Le fonds M&G (Lux) Global Macro Bond répond au profil d’un fonds obligataire flexible. Les analystes de Morningstar estiment que l’aptitude et la disposition de Jim Leaviss à prendre des positions sur l’ensemble de l’univers obligataire font du M&G (Lux) Global Macro Bond une option de choix pour les investisseurs, malgré quelques années difficiles. Tout d’abord, le gérant applique cette stratégie depuis octobre 1999, sous des itérations successives. Jim Leaviss peut se targuer d’une vingtaine d’années d’expérience dans la gestion des fonds obligataires – aussi bien des fonds d’obligations d’État internationales gérés selon une approche top-down que des mandats de crédit bottom-up. Cette diversité est évidemment précieuse pour la gestion de cette stratégie. Eva Sun-Wai cogère le fonds depuis janvier 2021.

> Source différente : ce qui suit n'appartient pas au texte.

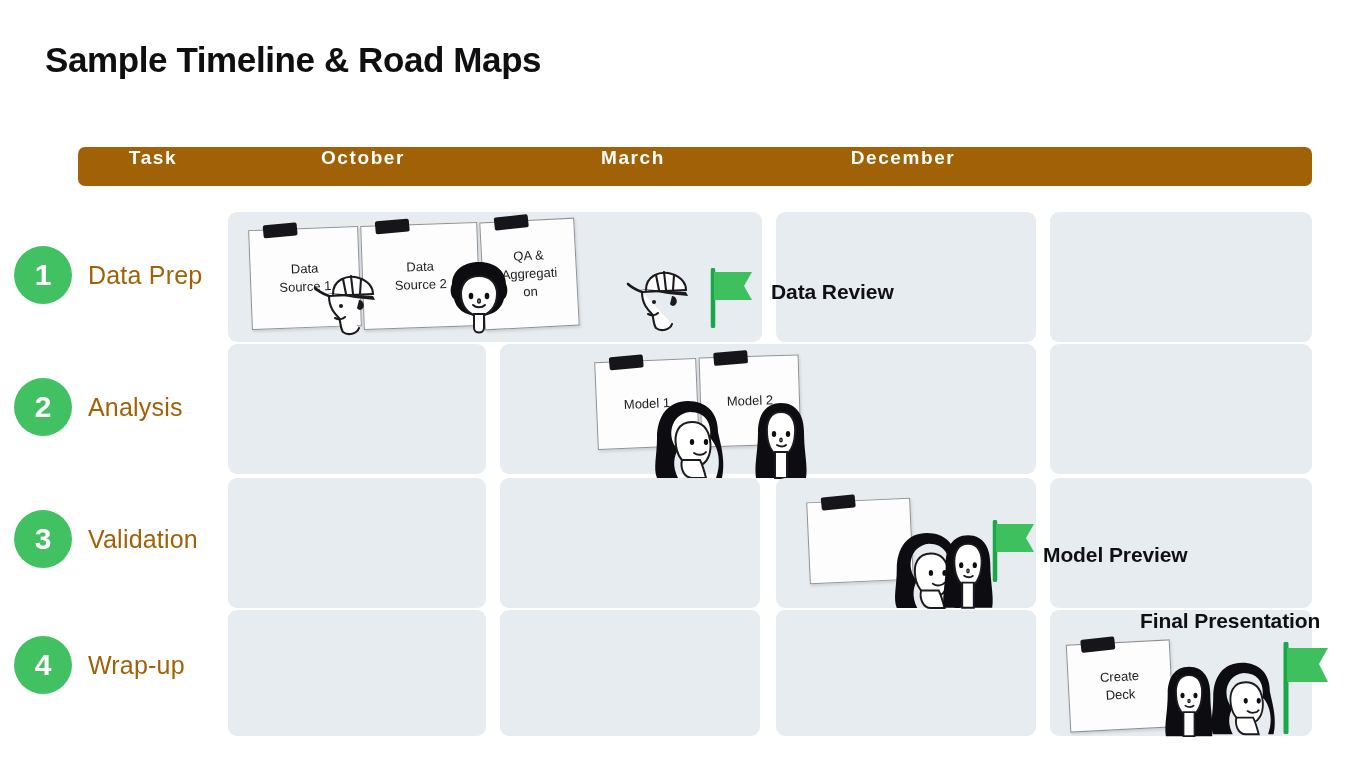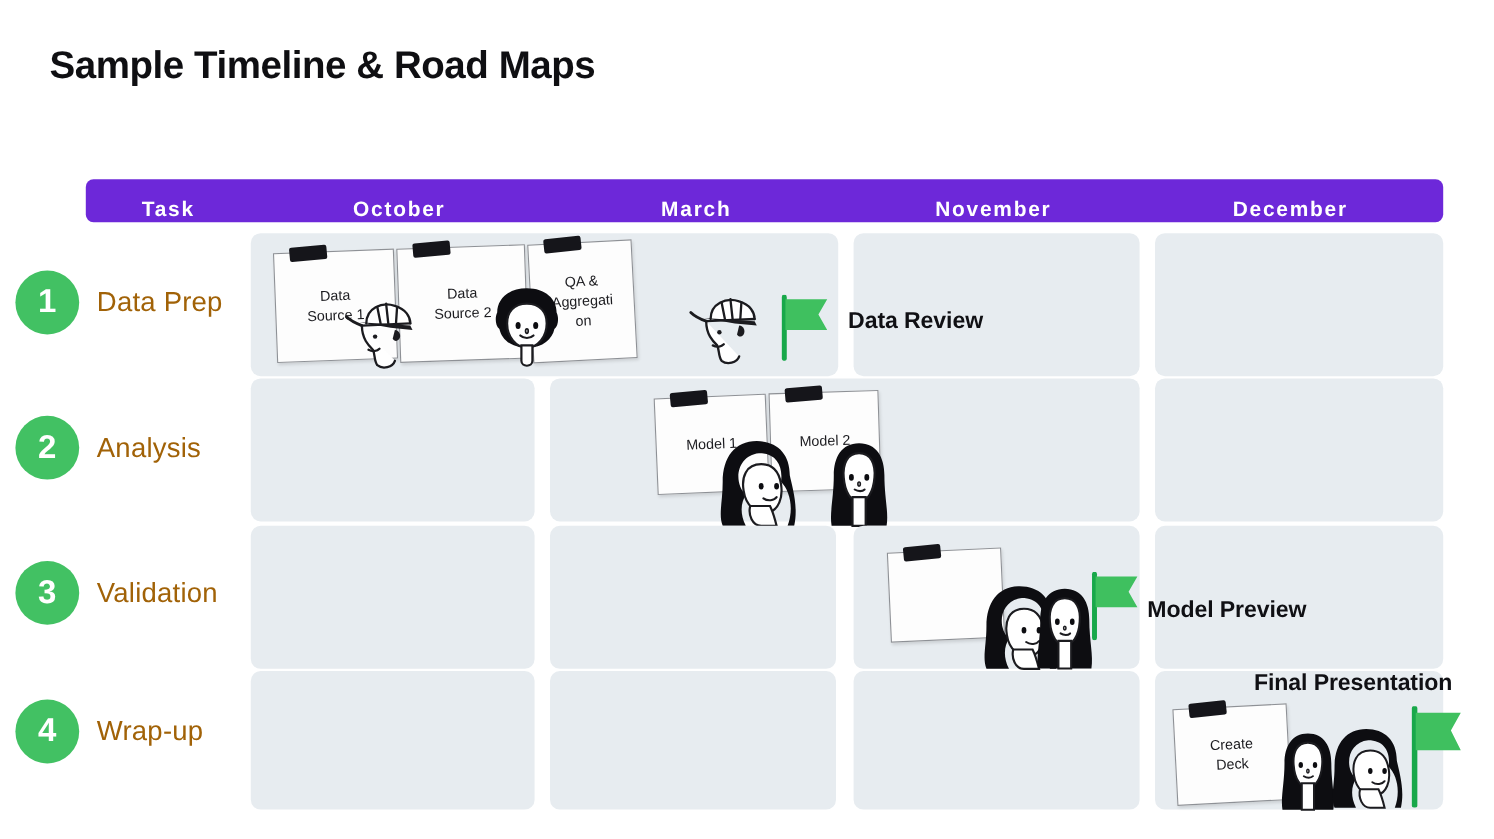--- a/index.html
+++ b/index.html
@@ -25,12 +25,12 @@
   
   .header-bar {
     position: absolute;
-    left: 78px; top: 163px;
+    left: 78px; top: 147px;
     width: 1234px; height: 39px;
-    background: #6d28d9;
+    background: #a16207;
     border-radius: 7px;
     display: flex;
-    align-items: flex-end;
+    align-items: flex-start;
   }
   .header-cell {
     color: #ffffff;

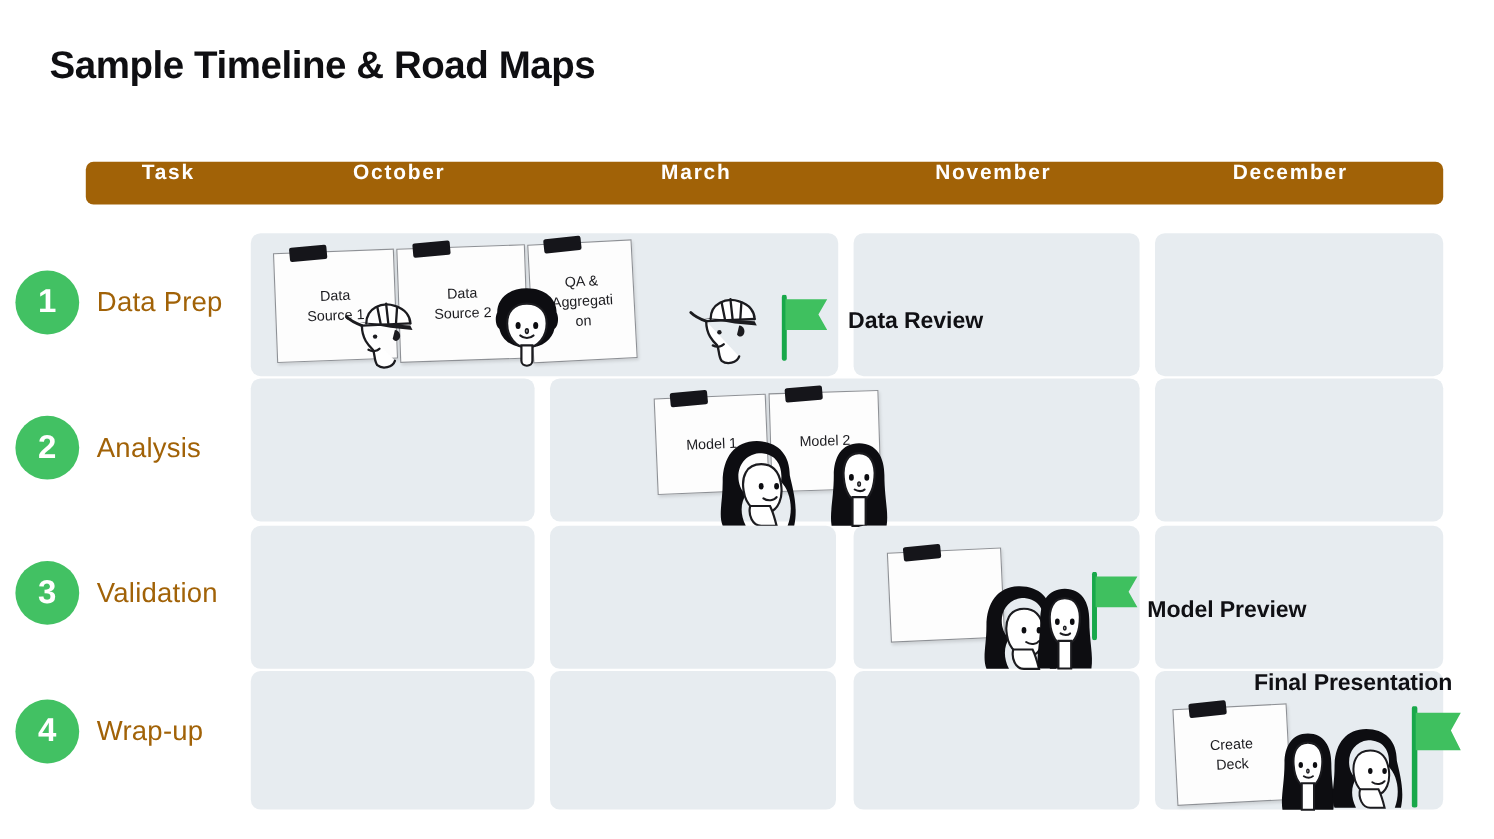--- a/index.html
+++ b/index.html
@@ -135,7 +135,6 @@
     <div class="header-cell hc-task">Task</div>
     <div class="header-cell hc-month">October</div>
     <div class="header-cell hc-month">March</div>
-    <div class="header-cell hc-month">November</div>
     <div class="header-cell hc-month">December</div>
   </div>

Cette stratégie sans contrainte est la plus flexible de la gamme obligataire destinée aux particuliers de M&G. Au sein de sa catégorie, toutefois, elle est bien moins agressive que celle de nombre de concurrents. La part des emprunts souverains de marchés développés est ainsi plus importante. Le fonds peut prendre des positions longues et courtes sur les marchés mondiaux du revenu fixe et des changes, et peut avoir une exposition négative à la duration.
Jim Leaviss a exploité cette flexibilité de manière optimale pour constituer un portefeuille de long terme, axé sur les valorisations, et qui couvre à la fois les marchés de taux, du crédit et des changes. L’accent est plutôt mis sur des thèmes à long terme mais le gérant a une marge de manœuvre pour des prises de position actives. Il se laisse alors guider par sa vision sur les aspects techniques du marché. La qualité de ses idées et de la gestion active des risques lui ont permis d’ajouter de la valeur sur la quasi-totalité des segments du marché. Depuis sa transformation, d’un fonds de fonds obéissant à certaines contraintes à un fonds macro mondial flexible, en avril 2009, le fonds devance largement l’indice de la catégorie (Morningstar Global Core Bond), tant en termes absolus que pour le rendement corrigé du risque.
Thomas De Fauw est Manager Research Analyst chez Morningstar. Morningstar analyse et évalue les fonds d’investissement sur la base d’études quantitatives et qualitatives. Partenaire d’Investment Officer, Morningstar propose chaque semaine un classement des cinq meilleurs fonds ou prestataires d’un secteur ou thème donné.